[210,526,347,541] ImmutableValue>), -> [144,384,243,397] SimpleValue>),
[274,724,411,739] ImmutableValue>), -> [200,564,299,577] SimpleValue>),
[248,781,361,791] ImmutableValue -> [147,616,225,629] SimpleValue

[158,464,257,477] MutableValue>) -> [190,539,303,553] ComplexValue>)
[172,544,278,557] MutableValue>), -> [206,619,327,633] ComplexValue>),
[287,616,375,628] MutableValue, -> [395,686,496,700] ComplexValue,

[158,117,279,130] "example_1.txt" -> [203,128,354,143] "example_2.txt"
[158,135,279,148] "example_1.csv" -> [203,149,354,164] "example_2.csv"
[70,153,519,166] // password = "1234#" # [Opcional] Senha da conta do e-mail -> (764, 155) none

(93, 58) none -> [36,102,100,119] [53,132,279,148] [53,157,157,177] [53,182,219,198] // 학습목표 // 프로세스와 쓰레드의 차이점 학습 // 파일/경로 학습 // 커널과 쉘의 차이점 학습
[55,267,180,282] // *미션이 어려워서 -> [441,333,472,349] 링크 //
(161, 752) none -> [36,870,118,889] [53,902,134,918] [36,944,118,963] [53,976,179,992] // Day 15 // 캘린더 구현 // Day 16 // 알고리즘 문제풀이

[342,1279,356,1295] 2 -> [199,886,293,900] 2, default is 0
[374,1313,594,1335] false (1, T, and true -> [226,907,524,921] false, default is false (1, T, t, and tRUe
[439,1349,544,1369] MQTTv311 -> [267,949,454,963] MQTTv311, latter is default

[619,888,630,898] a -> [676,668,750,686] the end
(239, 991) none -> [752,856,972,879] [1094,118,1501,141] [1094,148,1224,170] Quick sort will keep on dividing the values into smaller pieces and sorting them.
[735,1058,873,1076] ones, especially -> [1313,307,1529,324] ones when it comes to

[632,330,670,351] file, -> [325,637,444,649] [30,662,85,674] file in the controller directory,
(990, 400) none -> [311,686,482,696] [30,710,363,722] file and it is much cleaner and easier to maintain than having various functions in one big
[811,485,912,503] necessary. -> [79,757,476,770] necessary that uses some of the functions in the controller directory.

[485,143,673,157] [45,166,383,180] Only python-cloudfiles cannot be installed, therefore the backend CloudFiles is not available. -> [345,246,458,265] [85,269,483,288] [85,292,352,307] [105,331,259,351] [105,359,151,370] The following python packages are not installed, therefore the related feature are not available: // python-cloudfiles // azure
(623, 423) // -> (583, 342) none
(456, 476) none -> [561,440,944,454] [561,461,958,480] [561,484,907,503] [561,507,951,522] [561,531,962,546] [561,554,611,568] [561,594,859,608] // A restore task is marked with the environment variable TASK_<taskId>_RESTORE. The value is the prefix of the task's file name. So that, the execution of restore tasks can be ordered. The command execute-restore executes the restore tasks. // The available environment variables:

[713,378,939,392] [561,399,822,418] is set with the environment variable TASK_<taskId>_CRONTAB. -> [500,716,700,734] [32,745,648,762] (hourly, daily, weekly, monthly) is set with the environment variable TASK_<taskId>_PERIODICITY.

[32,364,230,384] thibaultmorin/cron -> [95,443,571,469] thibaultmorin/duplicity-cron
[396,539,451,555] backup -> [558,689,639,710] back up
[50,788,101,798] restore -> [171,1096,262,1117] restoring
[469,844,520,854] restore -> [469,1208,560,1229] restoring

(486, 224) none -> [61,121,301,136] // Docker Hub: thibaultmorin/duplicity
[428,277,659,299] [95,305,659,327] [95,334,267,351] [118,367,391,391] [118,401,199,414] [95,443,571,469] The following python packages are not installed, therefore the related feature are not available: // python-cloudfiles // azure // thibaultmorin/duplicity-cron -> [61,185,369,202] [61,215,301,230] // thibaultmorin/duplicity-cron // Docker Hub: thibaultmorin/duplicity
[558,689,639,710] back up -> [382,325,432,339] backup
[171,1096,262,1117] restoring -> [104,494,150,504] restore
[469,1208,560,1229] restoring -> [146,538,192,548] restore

Work required: Out of the entries above, write out only the lines between the line holding "[32,364,230,384] thibaultmorin/cron ->" and the line holding "(486, 224) none", inclusive, each exactly as given.

Answer to this problem:
[32,364,230,384] thibaultmorin/cron -> [95,443,571,469] thibaultmorin/duplicity-cron
[396,539,451,555] backup -> [558,689,639,710] back up
[50,788,101,798] restore -> [171,1096,262,1117] restoring
[469,844,520,854] restore -> [469,1208,560,1229] restoring

(486, 224) none -> [61,121,301,136] // Docker Hub: thibaultmorin/duplicity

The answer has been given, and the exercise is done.